Wolfgang Huber - Kolumne in der BZ

18. Juni 2009


Am 23. Juni 1968 wurde der Turm der Garnisonkirche in Potsdam gesprengt. Seit 41 Jahren klafft diese Lücke im Bild der brandenburgischen Hauptstadt. Widerstreitende Traditionen verbinden sich mit dieser Kirche. Von den Nazis wurde das Gotteshaus für den Staatsakt zur Eröffnung des Reichstags am 21. März 1933 missbraucht. Der „Tag von Potsdam“ unterwarf die preußische Tradition der nationalsozialistischen Ideologie. Mit diesem Akt wurde zugleich die parlamentarische Demokratie beerdigt. Auch die evangelische Kirche beteiligte sich an diesem traurigen Schauspiel. Doch auf der anderen Seite schärften Offiziere des berühmten Infanterieregiments 9 in eben dieser Kirche unter dem Anspruch Gottes ihr Gewissen. Einige von ihnen gehörten zum Kreis des 20. Juli 1944 und beteiligten sich an dem gescheiterten Attentat auf Adolf Hitler.

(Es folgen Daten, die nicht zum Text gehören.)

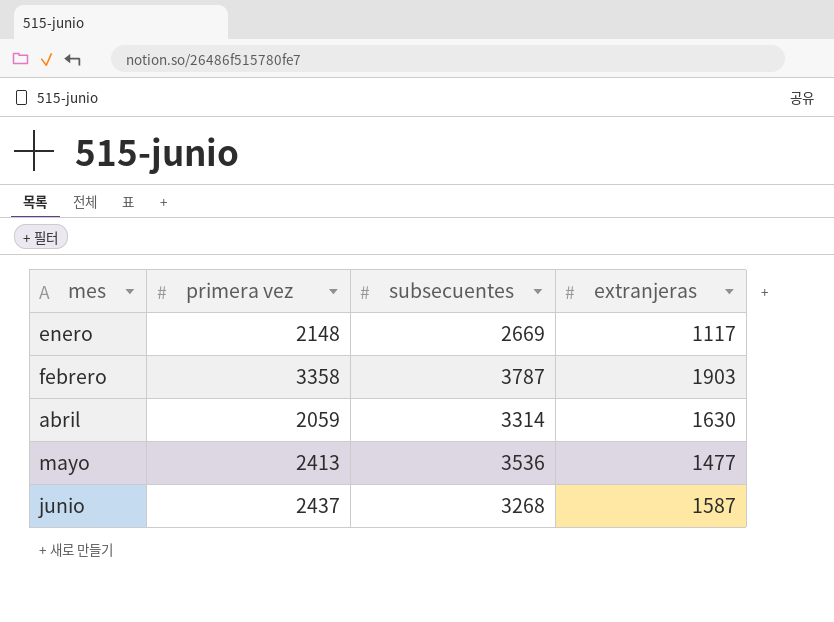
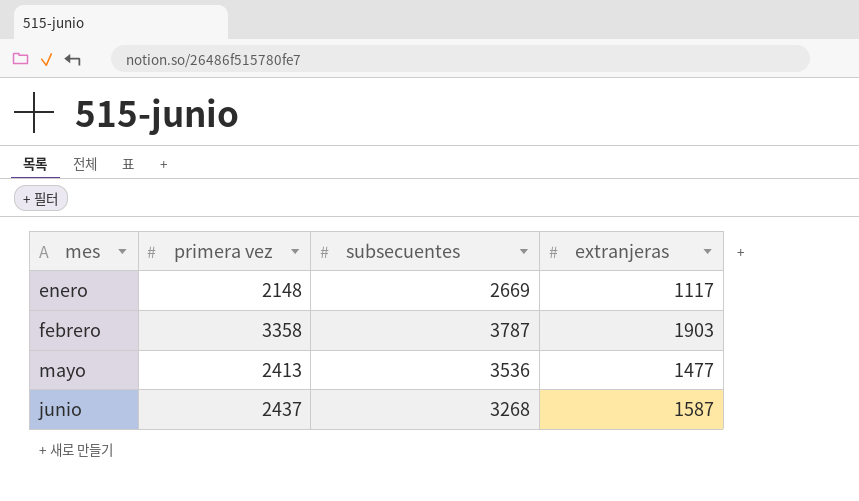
row abril: 2059 | 3314 | 1630 -> none

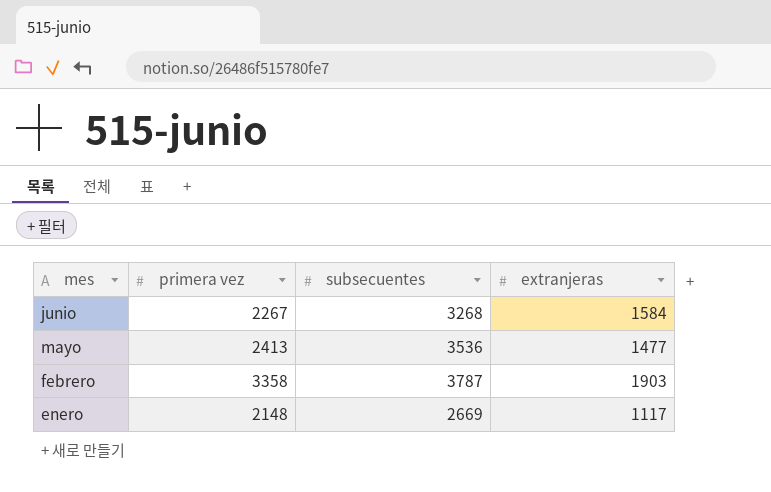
row order: mes ascending -> mes descending
junio | primera vez: 2437 -> 2267
junio | extranjeras: 1587 -> 1584

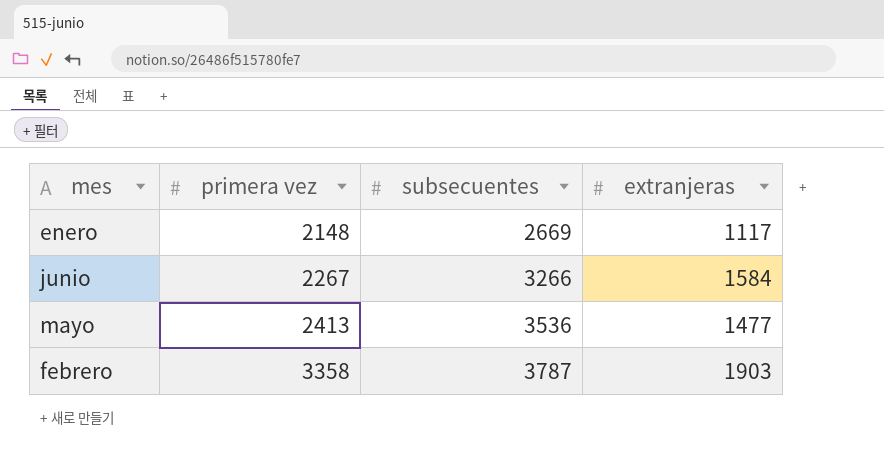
row order: mes descending -> primera vez ascending
junio | subsecuentes: 3268 -> 3266

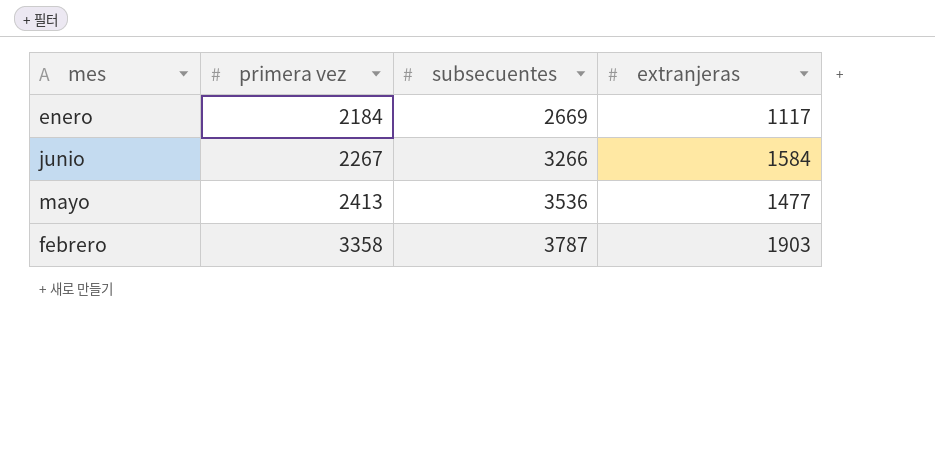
enero | primera vez: 2148 -> 2184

Als Potsdams Mitte nach Kriegsende in Schutt und Asche liegt, finden sich bald Menschen, die einen Raum im Sockel des stehen gebliebenen Garnisonkirchturms wieder zu Gottesdiensten nutzen. Insbesondere junge Leute bitten Gott um Vergebung für das, was andere Völker durch deutsche Soldaten erleiden mussten. Sie beten für eine Zukunft in Frieden und Freiheit. Sie suchen Wege der Versöhnung.

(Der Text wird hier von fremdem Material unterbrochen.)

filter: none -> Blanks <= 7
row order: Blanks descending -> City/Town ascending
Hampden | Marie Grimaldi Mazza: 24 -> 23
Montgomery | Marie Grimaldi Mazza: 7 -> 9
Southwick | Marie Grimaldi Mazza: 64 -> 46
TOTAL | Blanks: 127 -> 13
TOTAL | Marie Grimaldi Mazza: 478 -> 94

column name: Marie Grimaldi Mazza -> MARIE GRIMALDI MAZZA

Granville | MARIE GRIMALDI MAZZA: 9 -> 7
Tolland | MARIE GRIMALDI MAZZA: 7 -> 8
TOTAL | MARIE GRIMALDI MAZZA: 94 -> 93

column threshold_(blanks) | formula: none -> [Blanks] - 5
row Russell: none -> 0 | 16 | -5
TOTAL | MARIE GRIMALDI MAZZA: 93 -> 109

Dennoch ordnet die DDR-Regierung die Sprengung des Turms an. Als Vorwand dient ihr die Erinnerung an den Tag von Potsdam. Die Wahrheit ist: Der Geist des Prager Frühlings soll nicht im Osten Deutschlands Einzug halten. Der Geist der Freiheit, der in der Kirche zu Hause ist, soll gedämpft werden. Mit einem Gottesdienst nimmt die Gemeinde Abschied von dem Turm, an dessen Zerstörung sie nichts ändern kann.

Im vergangenen Jahr wurde die Stiftung Garnisonkirche gegründet. Ihr folgt am kommenden Sonntag ein weiterer wichtiger Schritt: Ein hochrangig besetztes Kuratorium nimmt seine Arbeit auf. Es macht Mut, dass sich so viele Menschen gemeinsam mit der Stadt Potsdam, dem Land Brandenburg und der evangelischen Kirche dem Ziel verschrieben haben, die Garnisonkirche wieder zu errichten, mit dem Turm beginnend.

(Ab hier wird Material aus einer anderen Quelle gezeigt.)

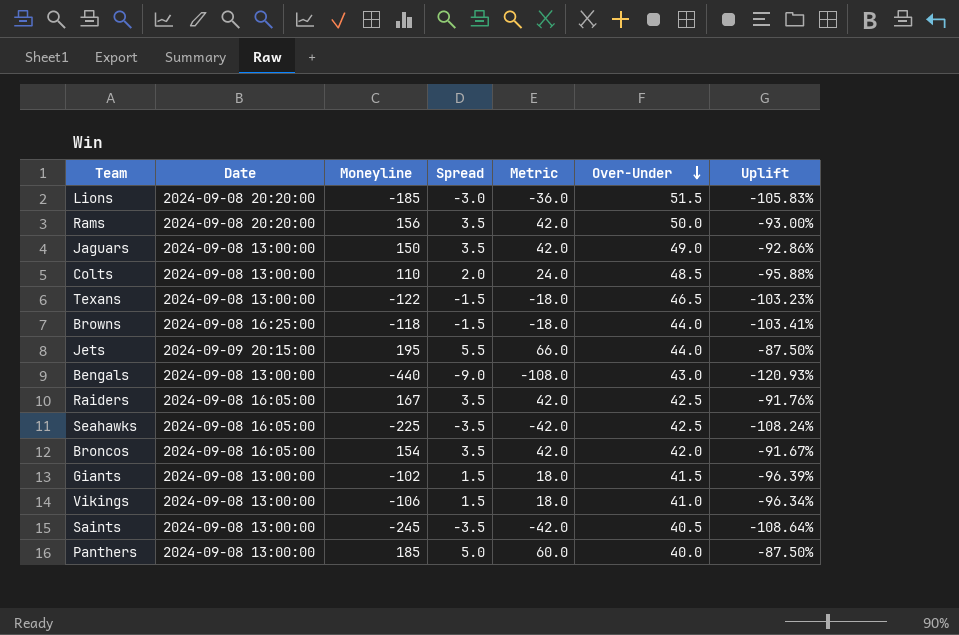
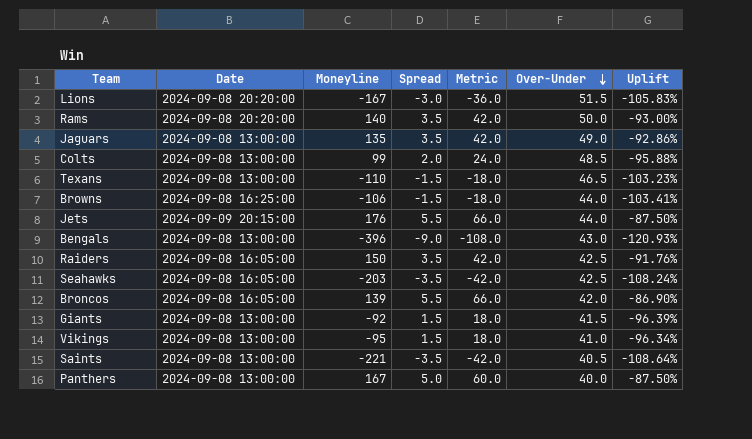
Lions | Moneyline: -185 -> -167
Rams | Moneyline: 156 -> 140
Jaguars | Moneyline: 150 -> 135
Colts | Moneyline: 110 -> 99
Texans | Moneyline: -122 -> -110
Browns | Moneyline: -118 -> -106
Jets | Moneyline: 195 -> 176
Bengals | Moneyline: -440 -> -396
Raiders | Moneyline: 167 -> 150
Seahawks | Moneyline: -225 -> -203
Broncos | Moneyline: 154 -> 139
Broncos | Spread: 3.5 -> 5.5
Broncos | Metric: 42.0 -> 66.0
Broncos | Uplift: -91.67% -> -86.90%
Giants | Moneyline: -102 -> -92
Vikings | Moneyline: -106 -> -95
Saints | Moneyline: -245 -> -221
Panthers | Moneyline: 185 -> 167

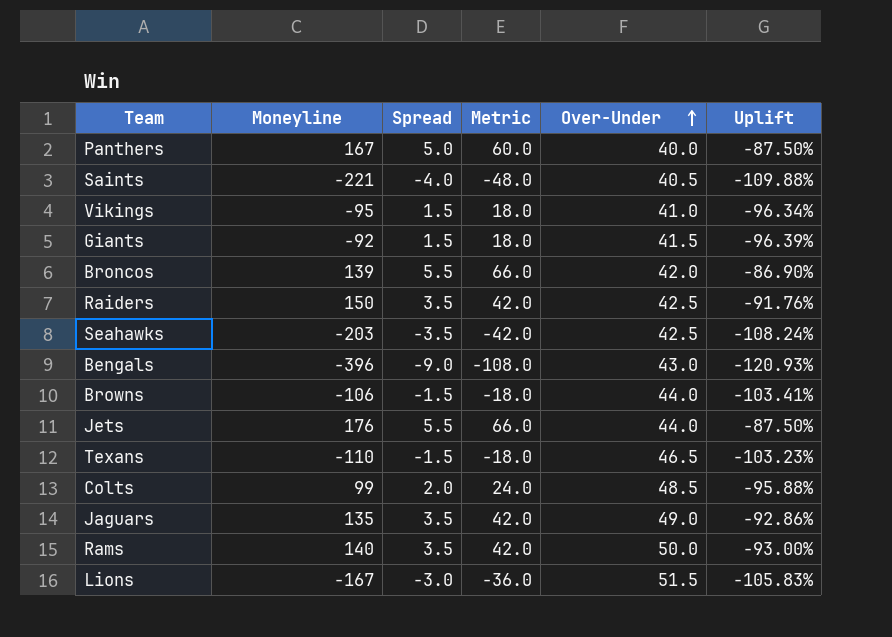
row order: Over-Under descending -> Over-Under ascending
column Date | position: 2 -> none
Saints | Spread: -3.5 -> -4.0
Saints | Metric: -42.0 -> -48.0
Saints | Uplift: -108.64% -> -109.88%

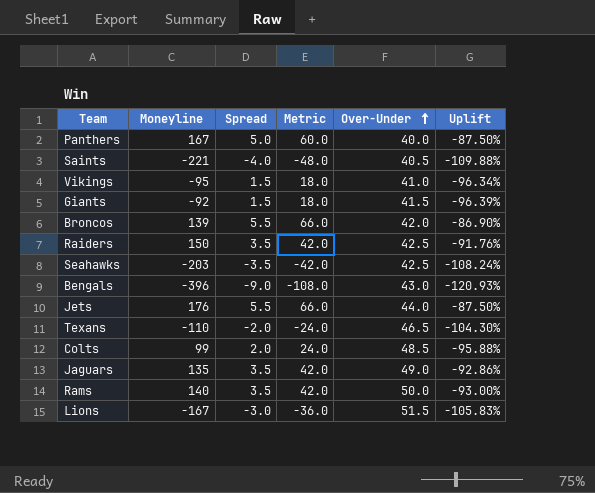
row Browns: -106 | -1.5 | -18.0 | 44.0 | -103.41% -> none
Texans | Spread: -1.5 -> -2.0
Texans | Metric: -18.0 -> -24.0
Texans | Uplift: -103.23% -> -104.30%

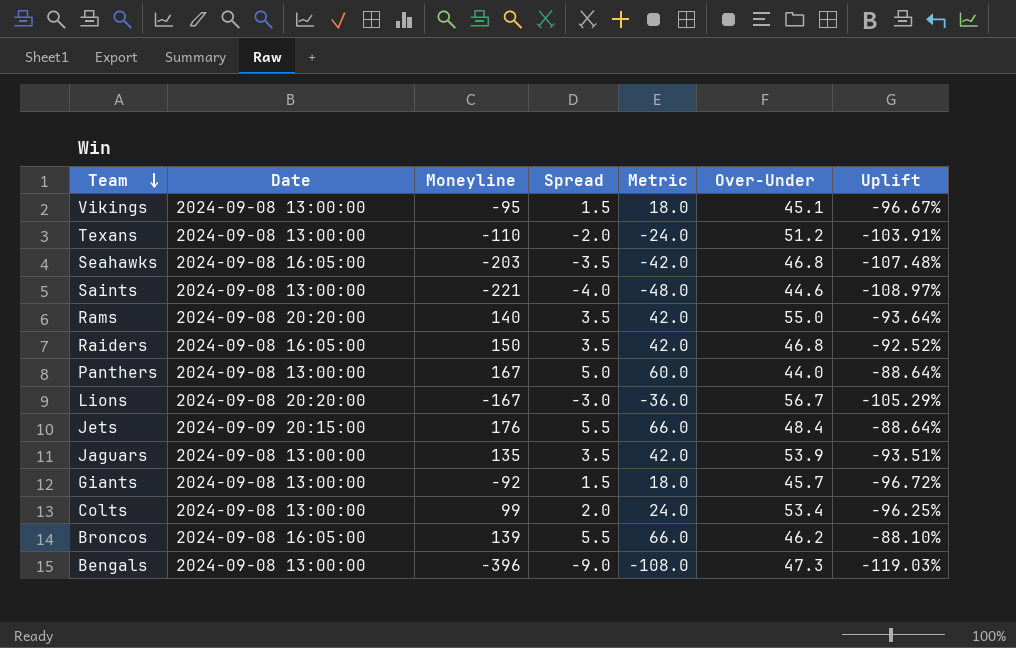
row order: Over-Under ascending -> Team descending
column Date | position: none -> 2
Vikings | Over-Under: 41.0 -> 45.1
Vikings | Uplift: -96.34% -> -96.67%
Texans | Over-Under: 46.5 -> 51.2
Texans | Uplift: -104.30% -> -103.91%
Seahawks | Over-Under: 42.5 -> 46.8
Seahawks | Uplift: -108.24% -> -107.48%
Saints | Over-Under: 40.5 -> 44.6
Saints | Uplift: -109.88% -> -108.97%
Rams | Over-Under: 50.0 -> 55.0
Rams | Uplift: -93.00% -> -93.64%
Raiders | Over-Under: 42.5 -> 46.8
Raiders | Uplift: -91.76% -> -92.52%
Panthers | Over-Under: 40.0 -> 44.0
Panthers | Uplift: -87.50% -> -88.64%
Lions | Over-Under: 51.5 -> 56.7
Lions | Uplift: -105.83% -> -105.29%
Jets | Over-Under: 44.0 -> 48.4
Jets | Uplift: -87.50% -> -88.64%
Jaguars | Over-Under: 49.0 -> 53.9
Jaguars | Uplift: -92.86% -> -93.51%
Giants | Over-Under: 41.5 -> 45.7
Giants | Uplift: -96.39% -> -96.72%
Colts | Over-Under: 48.5 -> 53.4
Colts | Uplift: -95.88% -> -96.25%
Broncos | Over-Under: 42.0 -> 46.2
Broncos | Uplift: -86.90% -> -88.10%
Bengals | Over-Under: 43.0 -> 47.3
Bengals | Uplift: -120.93% -> -119.03%

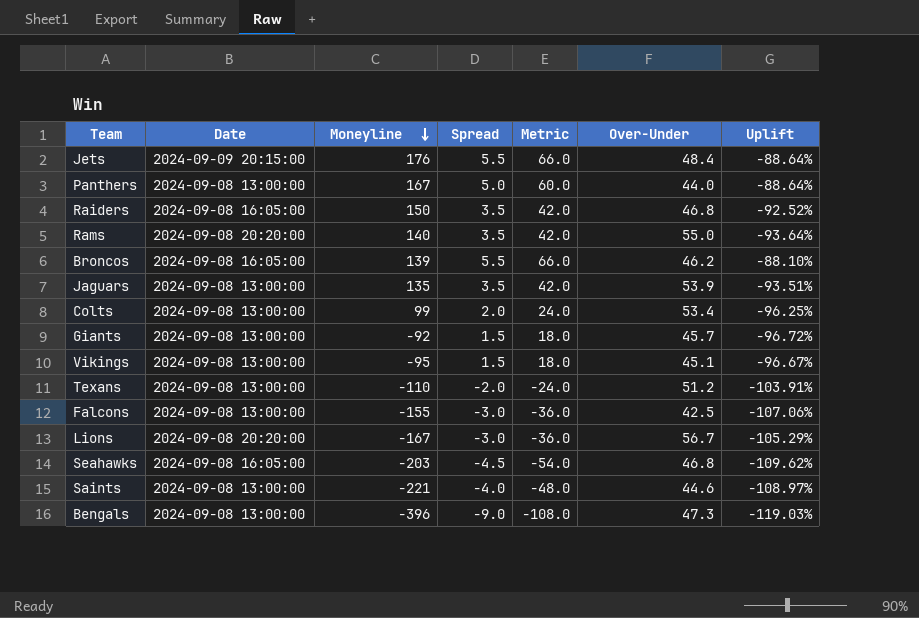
row order: Team descending -> Moneyline descending
row Falcons: none -> 2024-09-08 13:00:00 | -155 | -3.0 | -36.0 | 42.5 | -107.06%
Seahawks | Spread: -3.5 -> -4.5
Seahawks | Metric: -42.0 -> -54.0
Seahawks | Uplift: -107.48% -> -109.62%

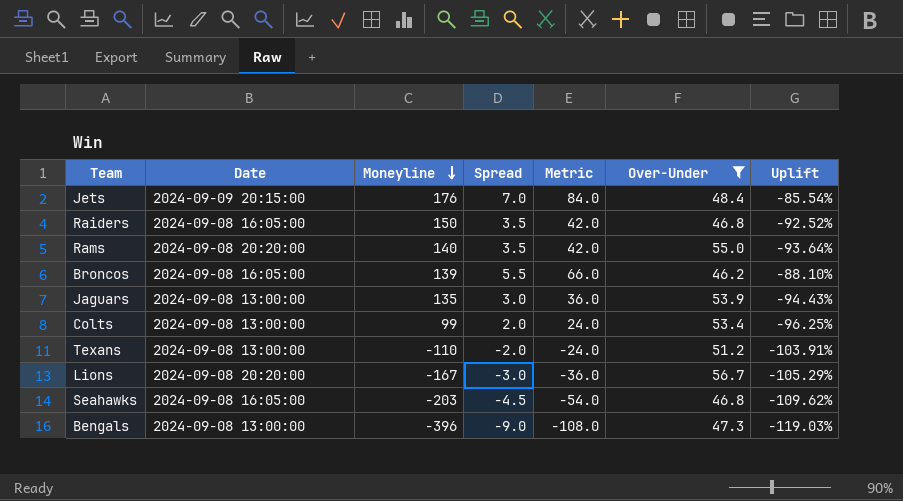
filter: none -> Over-Under >= 46.2
Jets | Spread: 5.5 -> 7.0
Jets | Metric: 66.0 -> 84.0
Jets | Uplift: -88.64% -> -85.54%
Jaguars | Spread: 3.5 -> 3.0
Jaguars | Metric: 42.0 -> 36.0
Jaguars | Uplift: -93.51% -> -94.43%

Nun kann gestaltet werden, was bisher nur eine Idee war. Es geht nicht nur um den Wiederaufbau des Gebäudes in seiner alten Gestalt in Potsdams historischer Mitte. Ebenso wichtig ist die Öffnung der Kirche für die Stadt. Es geht um eine offene Tür für die Bürgerinnen und Bürger, die in Potsdam wohnen oder als Gäste in die Stadt kommen. Geschichtliche Schuld soll ebenso zur Sprache kommen wie der Widerstand gegen das Unrecht. An diesem geschichtsträchtigen Ort soll eine Schule des Gewissens entstehen. Vor Gott und den Menschen wollen wir fragen, worin gesellschaftliche Verantwortung heute besteht.